Public backlash came just as quickly. Some victims of crimes were upset about the early releases, and police departments claimed that coronavirus-related jail releases drove the spike in violent crime.
Data contradicts this narrative. A recent study by the American Civil Liberties Union shows that in 28 major US cities that saw a decrease in jail population between March and May, all but one (Denver) also saw decreases in the most serious type of crimes this summer.
At the beginning of the pandemic, San Francisco District Attorney Chesa Boudin said he heard warnings that releasing people from jail, or arresting fewer people, would lead to more crimes, and that the price of keeping jail inmates safe from Covid-19 is too high.
Yet there was no crime surge. Between March and May, San Francisco’s jail population dropped by more than 40 percent. Its crime rate also dropped sharply compared to the same period in 2019. Both trends, Boudin said, were “unprecedented.”
“If fewer people are incarcerated, then more people will be able to keep steady jobs, safe housing, and get the mental health help they need,” Boudin said. “That all leads to fewer crimes.”
In Denver, the only city that saw an increase in crime and the largest decrease in jail population (by almost 800 people), the trend is short term, and it’s hard to read too much into the numbers, Denver Police Chief Paul Pazen told The Marshall Project.
While virtually all types of crimes have gone down in Denver, Pazen said commercial burglaries drove up the crime rates — as businesses closed during the pandemic, his department saw commercial burglaries more than double this summer. More than 60 percent of the stores were broken into by people who are homeless, Pazen said.
It’s too early to tell if “defund” efforts have impacted crime rates
After the death of George Floyd, “defunding” the police, or moving money from police spending to social services, became central to the police reform conversation.

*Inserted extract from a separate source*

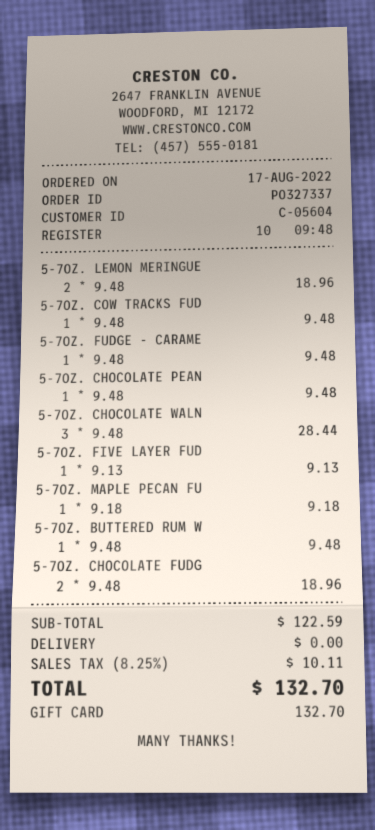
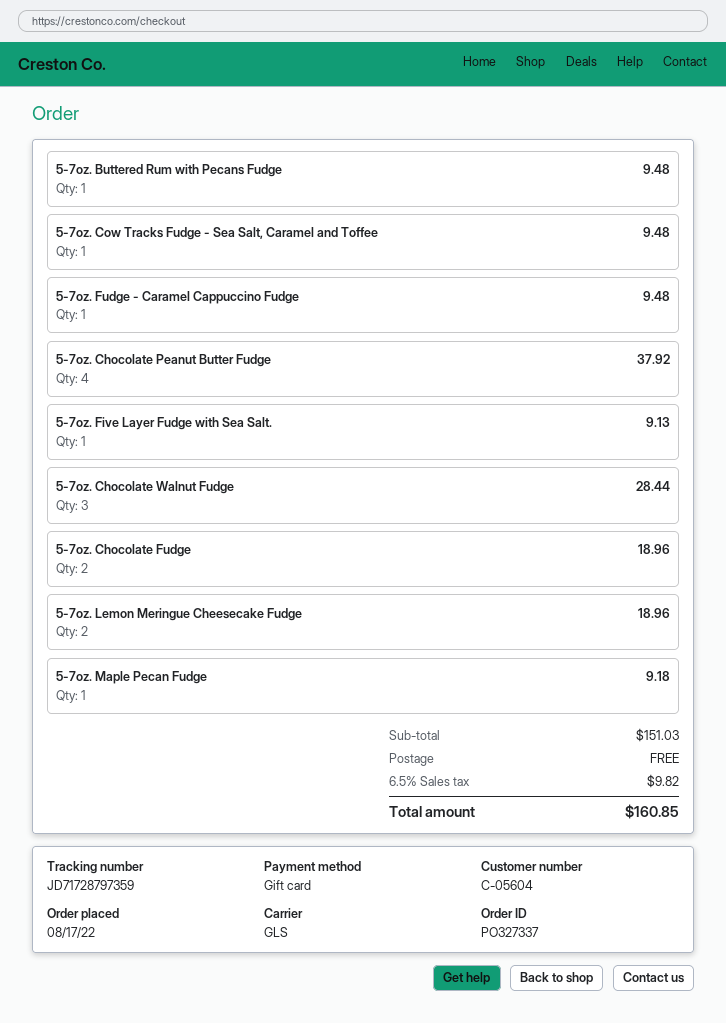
5-7OZ. CHOCOLATE PEAN: 1 for 9.48 -> 4 for 37.92
subtotal: 122.59 -> 151.03
tax: 8.25% = 10.11 -> 6.5% = 9.82
total: 132.70 -> 160.85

A few cities have started the defunding process, but it’s too early to affect recent trends. For example, Minneapolis City Council members vowed to disband the police department following Floyd’s death, but their effort is facing major setbacks. In New York City, the nearly $1 billion cut to its police budget took effect on July 1, after murders and shootings were already rising in the city.
How “defund” policies affect crime remains to be seen.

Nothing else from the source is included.